By analyzing existing cross correlation between Atai Life Sciences and Coca-Cola, you can compare the effects of market volatilities on Atai Life and Coca Cola and check how they will diversify away market risk if combined in the same portfolio for a given time horizon. You can also utilize pair trading strategies of matching a long position in Atai Life with a short position of Coca Cola. Check out your portfolio center. Please also check ongoing floating volatility patterns of Atai Life and Coca Cola.
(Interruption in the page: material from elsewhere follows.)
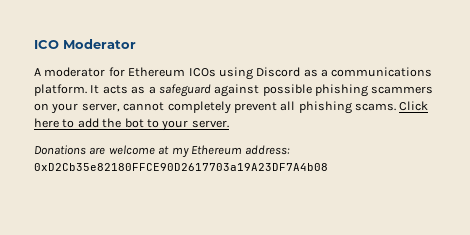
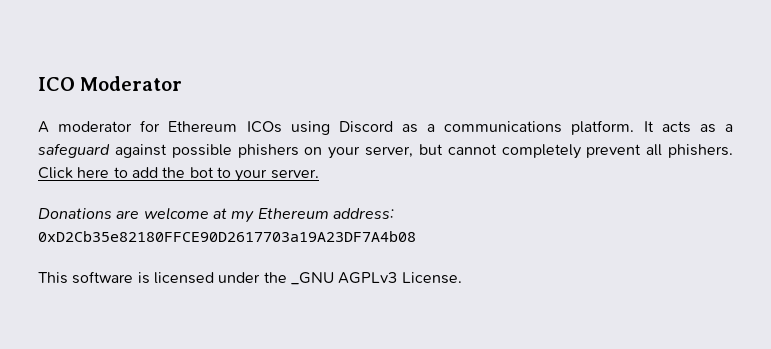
[315,84,434,97] phishing scammers -> [237,144,299,158] phishers
(120, 107) none -> [418,144,443,155] but
[298,101,396,114] phishing scams. -> [668,144,733,158] phishers.
(328, 167) none -> [38,271,462,285] // This software is licensed under the _GNU AGPLv3 License.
Diversification Opportunities for Atai Life and Coca Cola

0.7
  Correlation Coefficient

Poor diversification

The 3 months correlation between Atai Life and Coca Cola is 0.7. Overlapping area represents the amount of risk that can be diversified away by holding Atai Life Sciences and Coca-Cola in the same portfolio, assuming nothing else is changed. The correlation between historical prices or returns on Coca-Cola and Atai Life is a relative statistical measure of the degree to which these equity instruments tend to move together. The correlation coefficient measures the extent to which returns on Atai Life Sciences are associated (or correlated) with Coca Cola. Values of the correlation coefficient range from -1 to +1, where. The correlation of zero (0) is possible when the price movement of Coca-Cola has no effect on the direction of Atai Life i.e., Atai Life and Coca Cola go up and down completely randomly.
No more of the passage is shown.